Sylar's ice cream
by But Friends Make Secrets
Summary: Title's kinda self-explanitory. What happens when Sylar tries to open an ice cream shop? Nothing good. One shot. T cause I'm paranoid. Please Review!


**Ok, so I know this is, like, a complete 180 from my last fic, but I trying different genres to see what I don't suck at. **

**This is actually an idea sparked from a conversation I had with a fellow Heroes obsessed friend of mine. I hope you like it. Constructive criticism is welcome, but please try to be semi-nice. **

**DISCLAIMER: I don't own Heroes or any of the characters from it. I know, sad isn't it?**

Sylar stepped back and smiled at the sign he had just telekinetically hung on the building. "SYLAR'S ICE CREAM."

For reasons no person would ever be capable of comprehending, Sylar had decided to open an ice cream shop, thinking he could prove to the world that he was, in fact, capable of doing some form of good. And what was more good and innocent than selling frozen treats to the people of the city?

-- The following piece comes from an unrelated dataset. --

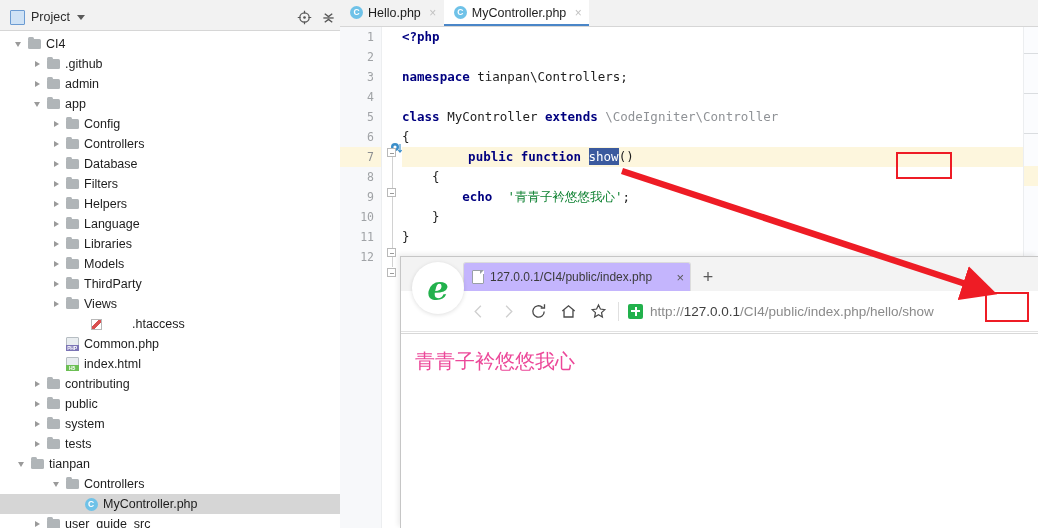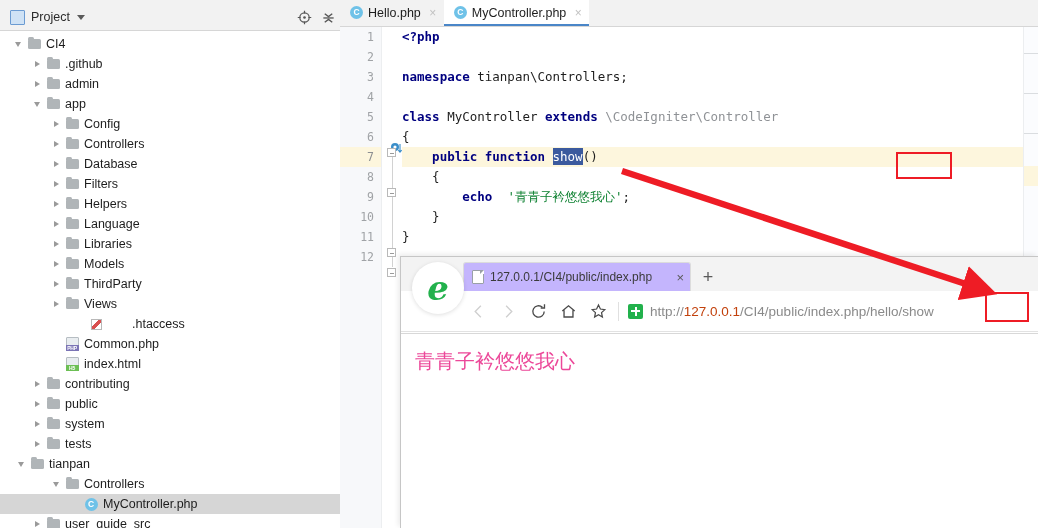"public function show()" .cl.cur { padding-left: none -> 36px }
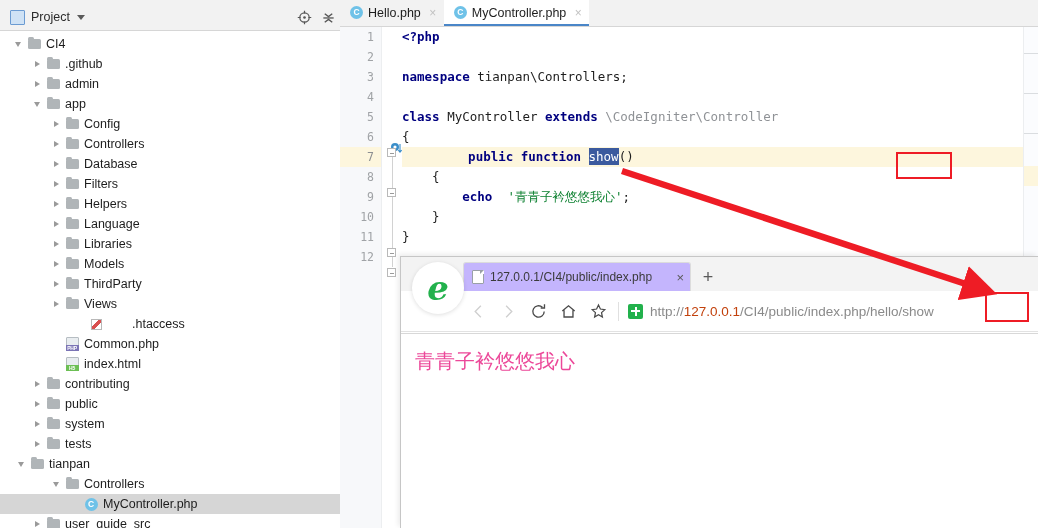"127.0.0.1" #url .host { color: #c2410c -> #404040 }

Unfortunately, he was a little short handed. He _had_ hired some people to help out, but one of them had turned out to have a special ability, so he was promptly kil- er… "fired." Another one had this high, squeaky voice that annoyed the crap out of Sylar, so he was "fired" as well. The third one seemed ok at first… until Sylar googled him and found out that he was the third cousin twice removed of the great uncle of the best friend of the other third cousin twice removed on the mother's side of Peter Petrelli.

So he was "fired" too.

Finally Sylar decided it might be easier to just do it himself. So he got some money from an "anonymous donor" and bought a small store in LA. After about a month, he was ready to open up. Sylar excitedly flipped the closed sign over to the open side and sat behind the counter, eagerly awaiting customers.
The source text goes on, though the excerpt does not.